[RECORDS SHOWN — start]
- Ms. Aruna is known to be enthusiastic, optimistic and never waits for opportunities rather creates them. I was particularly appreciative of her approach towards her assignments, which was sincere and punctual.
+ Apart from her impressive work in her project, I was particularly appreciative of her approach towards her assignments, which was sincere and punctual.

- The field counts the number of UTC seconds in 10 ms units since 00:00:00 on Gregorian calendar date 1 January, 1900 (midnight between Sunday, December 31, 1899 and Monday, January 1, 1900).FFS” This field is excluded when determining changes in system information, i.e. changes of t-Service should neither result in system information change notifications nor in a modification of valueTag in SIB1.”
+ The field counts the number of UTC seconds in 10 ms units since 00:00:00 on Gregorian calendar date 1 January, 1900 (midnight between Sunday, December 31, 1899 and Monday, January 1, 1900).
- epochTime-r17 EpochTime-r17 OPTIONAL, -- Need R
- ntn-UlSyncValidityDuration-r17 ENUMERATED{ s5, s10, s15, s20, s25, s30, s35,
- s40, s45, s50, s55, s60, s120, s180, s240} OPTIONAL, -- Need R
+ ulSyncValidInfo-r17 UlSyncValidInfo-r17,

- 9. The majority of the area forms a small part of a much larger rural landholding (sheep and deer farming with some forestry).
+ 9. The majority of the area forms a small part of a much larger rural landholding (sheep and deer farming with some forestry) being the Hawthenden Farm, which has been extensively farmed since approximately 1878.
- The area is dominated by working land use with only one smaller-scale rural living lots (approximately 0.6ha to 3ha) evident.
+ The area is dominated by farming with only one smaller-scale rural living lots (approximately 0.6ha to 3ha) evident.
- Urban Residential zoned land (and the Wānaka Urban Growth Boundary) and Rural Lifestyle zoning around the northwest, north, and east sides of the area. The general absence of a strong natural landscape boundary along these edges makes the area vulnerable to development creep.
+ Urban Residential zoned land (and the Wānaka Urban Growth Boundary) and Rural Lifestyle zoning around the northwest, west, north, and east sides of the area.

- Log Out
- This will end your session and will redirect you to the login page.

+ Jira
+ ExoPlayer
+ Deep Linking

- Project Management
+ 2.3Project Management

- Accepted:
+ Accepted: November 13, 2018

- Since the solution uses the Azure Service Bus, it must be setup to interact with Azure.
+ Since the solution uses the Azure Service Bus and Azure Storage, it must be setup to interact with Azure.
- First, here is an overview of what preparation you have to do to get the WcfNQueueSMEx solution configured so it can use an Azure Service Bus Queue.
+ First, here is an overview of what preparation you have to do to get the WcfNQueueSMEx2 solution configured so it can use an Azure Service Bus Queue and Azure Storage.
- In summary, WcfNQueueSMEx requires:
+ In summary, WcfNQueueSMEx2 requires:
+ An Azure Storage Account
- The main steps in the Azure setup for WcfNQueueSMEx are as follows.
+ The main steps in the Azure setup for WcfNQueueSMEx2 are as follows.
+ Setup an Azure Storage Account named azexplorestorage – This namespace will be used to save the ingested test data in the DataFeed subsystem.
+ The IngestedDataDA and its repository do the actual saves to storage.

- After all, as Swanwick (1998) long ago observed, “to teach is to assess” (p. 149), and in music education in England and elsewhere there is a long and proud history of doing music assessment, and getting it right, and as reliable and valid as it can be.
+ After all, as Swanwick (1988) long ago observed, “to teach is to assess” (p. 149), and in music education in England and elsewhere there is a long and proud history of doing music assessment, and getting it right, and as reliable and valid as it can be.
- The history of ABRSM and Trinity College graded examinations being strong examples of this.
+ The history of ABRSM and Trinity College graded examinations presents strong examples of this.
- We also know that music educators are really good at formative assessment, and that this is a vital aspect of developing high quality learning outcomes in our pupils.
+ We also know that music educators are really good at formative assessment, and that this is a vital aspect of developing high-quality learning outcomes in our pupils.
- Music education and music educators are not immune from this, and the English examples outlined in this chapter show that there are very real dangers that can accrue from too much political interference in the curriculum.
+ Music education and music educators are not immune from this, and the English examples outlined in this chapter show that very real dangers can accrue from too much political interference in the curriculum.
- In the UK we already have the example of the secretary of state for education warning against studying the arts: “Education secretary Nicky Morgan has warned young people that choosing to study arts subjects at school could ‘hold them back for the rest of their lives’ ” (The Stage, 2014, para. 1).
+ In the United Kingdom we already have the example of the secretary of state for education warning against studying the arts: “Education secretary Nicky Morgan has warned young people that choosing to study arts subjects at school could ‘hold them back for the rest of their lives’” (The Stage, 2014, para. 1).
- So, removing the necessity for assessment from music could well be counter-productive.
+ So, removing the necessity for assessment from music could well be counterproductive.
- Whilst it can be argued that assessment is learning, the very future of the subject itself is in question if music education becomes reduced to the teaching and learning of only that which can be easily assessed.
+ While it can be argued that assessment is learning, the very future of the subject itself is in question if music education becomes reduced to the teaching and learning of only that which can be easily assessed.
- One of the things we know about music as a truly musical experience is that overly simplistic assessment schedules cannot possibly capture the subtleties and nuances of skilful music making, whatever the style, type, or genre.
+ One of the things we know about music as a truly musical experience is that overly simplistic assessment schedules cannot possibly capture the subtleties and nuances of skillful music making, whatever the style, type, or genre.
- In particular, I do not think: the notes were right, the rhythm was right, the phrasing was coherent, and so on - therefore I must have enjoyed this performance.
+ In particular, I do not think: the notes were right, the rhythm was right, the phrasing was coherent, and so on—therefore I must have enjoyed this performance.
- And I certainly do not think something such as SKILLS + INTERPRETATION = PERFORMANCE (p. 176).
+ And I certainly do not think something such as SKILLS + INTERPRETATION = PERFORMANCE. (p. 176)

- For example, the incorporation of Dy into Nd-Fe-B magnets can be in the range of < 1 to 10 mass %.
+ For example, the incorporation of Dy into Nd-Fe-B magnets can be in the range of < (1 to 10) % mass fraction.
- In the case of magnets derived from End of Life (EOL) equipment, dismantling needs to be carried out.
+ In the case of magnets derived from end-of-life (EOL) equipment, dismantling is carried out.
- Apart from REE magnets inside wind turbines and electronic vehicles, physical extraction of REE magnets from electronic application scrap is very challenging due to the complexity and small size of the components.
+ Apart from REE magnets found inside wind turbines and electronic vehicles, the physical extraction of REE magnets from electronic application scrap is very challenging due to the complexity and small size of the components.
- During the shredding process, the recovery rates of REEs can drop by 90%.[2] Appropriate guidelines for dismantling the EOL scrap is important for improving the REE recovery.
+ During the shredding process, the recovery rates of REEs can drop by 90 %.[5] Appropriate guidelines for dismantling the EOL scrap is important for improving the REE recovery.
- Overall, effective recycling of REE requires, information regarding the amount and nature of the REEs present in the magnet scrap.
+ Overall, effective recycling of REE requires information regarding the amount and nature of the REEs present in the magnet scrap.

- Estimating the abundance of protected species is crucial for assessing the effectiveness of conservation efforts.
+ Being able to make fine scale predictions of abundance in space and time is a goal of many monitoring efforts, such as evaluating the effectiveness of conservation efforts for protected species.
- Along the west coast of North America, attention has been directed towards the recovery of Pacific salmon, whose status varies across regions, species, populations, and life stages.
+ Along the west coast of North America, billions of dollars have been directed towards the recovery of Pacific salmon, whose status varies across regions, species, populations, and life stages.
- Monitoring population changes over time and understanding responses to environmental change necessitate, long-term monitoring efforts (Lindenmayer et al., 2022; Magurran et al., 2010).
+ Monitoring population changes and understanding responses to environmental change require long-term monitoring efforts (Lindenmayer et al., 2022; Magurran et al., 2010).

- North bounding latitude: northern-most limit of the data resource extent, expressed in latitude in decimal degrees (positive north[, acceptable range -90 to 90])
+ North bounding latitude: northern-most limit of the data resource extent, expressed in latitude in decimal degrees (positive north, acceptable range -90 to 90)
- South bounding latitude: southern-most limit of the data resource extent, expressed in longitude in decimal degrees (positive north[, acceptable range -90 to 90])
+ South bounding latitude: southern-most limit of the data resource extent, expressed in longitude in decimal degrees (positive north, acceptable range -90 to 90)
[RECORDS SHOWN — finish]
▶ **TASK BRIEF**: All lines in the data that contain the word "recycling" should be copied.

▶ **RESULT BELOW**:
- Overall, effective recycling of REE requires, information regarding the amount and nature of the REEs present in the magnet scrap.
+ Overall, effective recycling of REE requires information regarding the amount and nature of the REEs present in the magnet scrap.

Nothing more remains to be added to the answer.